The core contribution is a Differentiable Kinematic Bicycle Model - a physics simulation layer written entirely in PyTorch. Instead of asking the network to regress raw $(x, y)$ waypoints, we ask it to predict control inputs (acceleration $a$ and steering angle $\delta$). These controls are integrated through the kinematic equations to produce a trajectory that is guaranteed to be physically feasible: no side-slipping, no teleportation, no jitter.

Motivation - Why Physics?

Standard deep-learning approaches treat motion prediction as unconstrained regression: the network outputs 30 $(x, y)$ pairs and a loss function penalises deviation from the ground truth. This works surprisingly well on average but produces physically impossible predictions in the long tail:

Failure Mode	Cause
Lateral teleportation	The network snaps to the lane centre between timesteps
Jittery trajectories	Small per-step errors compound into a jagged path
Crab-walking	The predicted motion vector is perpendicular to the heading

All of these artefacts violate basic vehicle kinematics. By routing the prediction through a physics engine, these failure modes become structurally impossible.

Architecture

This project evolved through three distinct phases, each addressing a limitation of the previous one.

Phase 1: LSTM Baseline ("The Blind Model")
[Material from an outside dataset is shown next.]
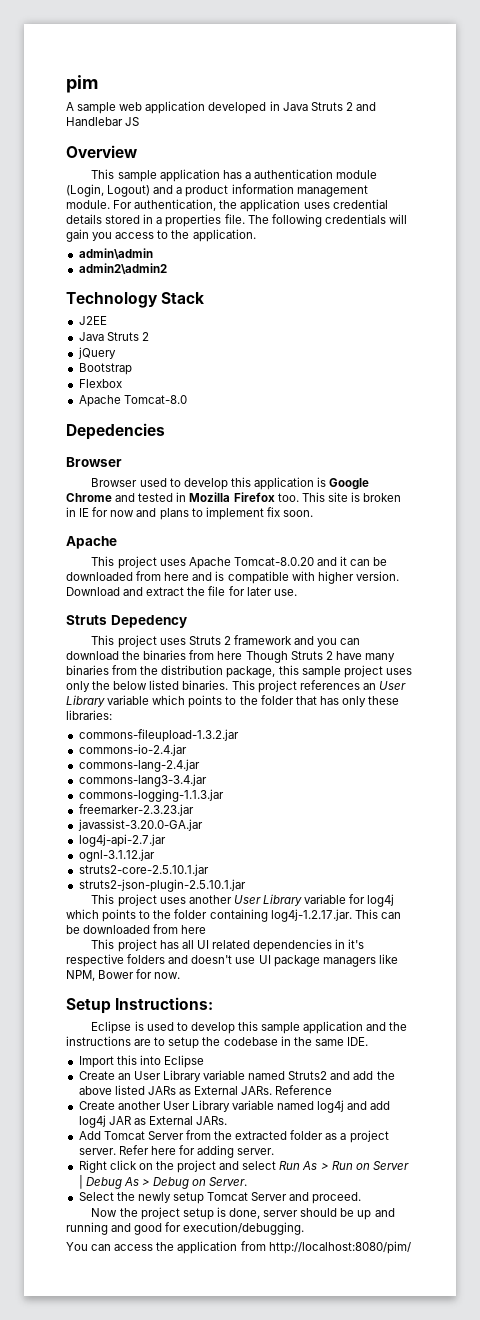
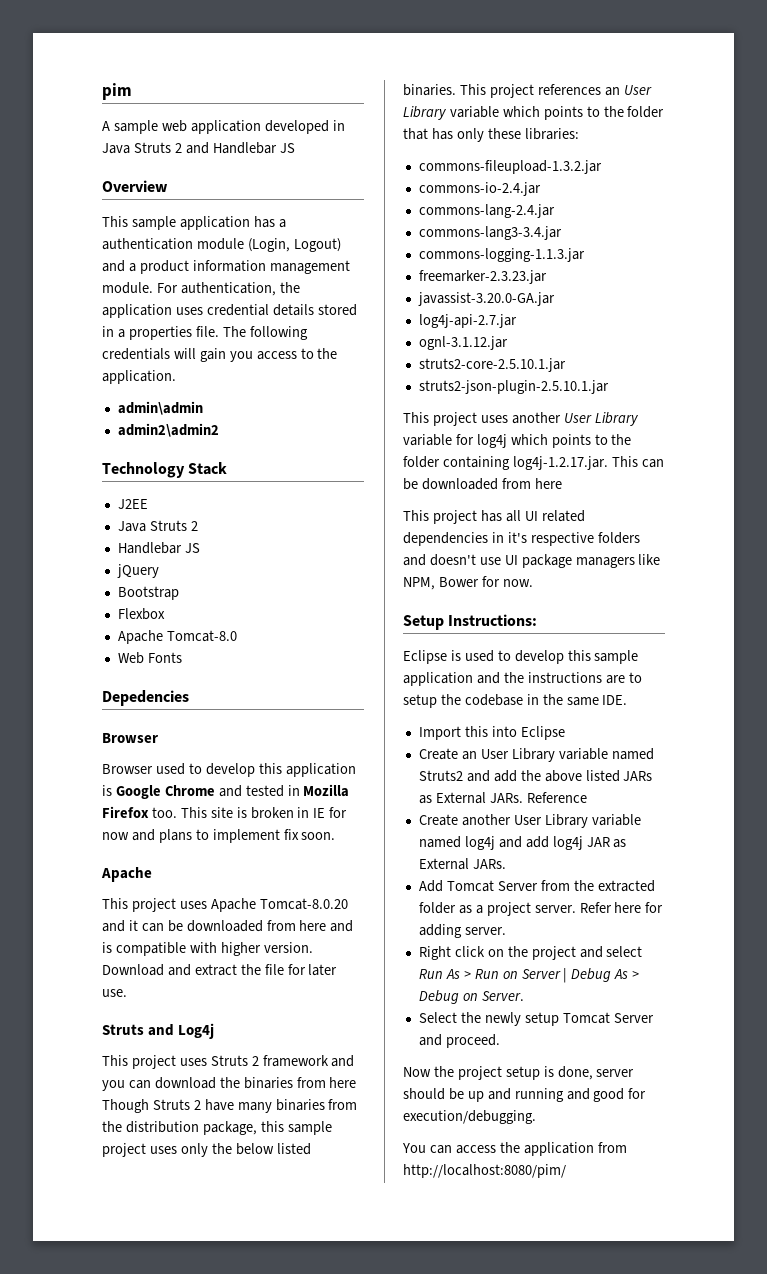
(149, 336) none -> [117,542,200,554] // Handlebar JS
(187, 399) none -> [117,652,182,664] // Web Fonts
[110,615,187,628] Depedency -> [148,1023,215,1039] and Log4j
Past Velocities (10×2) → LSTM(64) → Linear → Future Velocities (30×2)

A vanilla LSTM encoder–decoder that consumes past velocity vectors $(\Delta x, \Delta y)$ and regresses future velocity vectors. No map or context is provided.

Result: The model learns basic momentum - it extrapolates the current velocity forward. On straight roads this is reasonable, but at intersections or curves the car drives straight through walls because it has no concept of road geometry.

Phase 2: Visual CNN ("The Seeing Model")

Rasterised BEV Image (3×224×224) → ResNet-18 → Linear → Future Velocities (30×2)

We introduce a custom rasterizer that renders the HD map, ego history, and neighbouring agents into a 224×224 bird's-eye view image. This image is fed into a pretrained ResNet-18 backbone with a regression head.

Result: The model can now see the road and learns to follow lane geometry. However, it suffers from mode collapse (averaging over multiple plausible futures) and trajectory jitter because it still treats each $(x, y)$ prediction independently with no physics coupling between steps.

Phase 3: Differentiable Physics ("The Driving Model")

Rasterised BEV Image (3×224×224) → ResNet-18 → Control Inputs (30×2) → Bicycle Model (Differentiable) → Trajectory (30×2)

The network architecture is identical to Phase 2, but the output semantics fundamentally change. Instead of predicting positions or velocities, the network predicts physical control signals: longitudinal acceleration $a_t$ and front-wheel steering angle $\delta_t$ for each of the 30 future steps.

These controls are clamped to feasible ranges:

$$ |a| \le 4\text{ m/s}^2, \quad |\delta| \le 0.5\text{ rad} $$

and integrated through a Kinematic Bicycle Model:

$$v_{t+1} = v_t + a_t \cdot \Delta t$$

$$\psi_{t+1} = \psi_t + \frac{v_t \cdot \tan(\delta_t)}{L} \cdot \Delta t$$

$$x_{t+1} = x_t + v_t \cdot \cos(\psi_t) \cdot \Delta t$$

$$y_{t+1} = y_t + v_t \cdot \sin(\psi_t) \cdot \Delta t$$

where $L = 2.5;\text{m}$ is the wheelbase and $\Delta t = 0.1;\text{s}$.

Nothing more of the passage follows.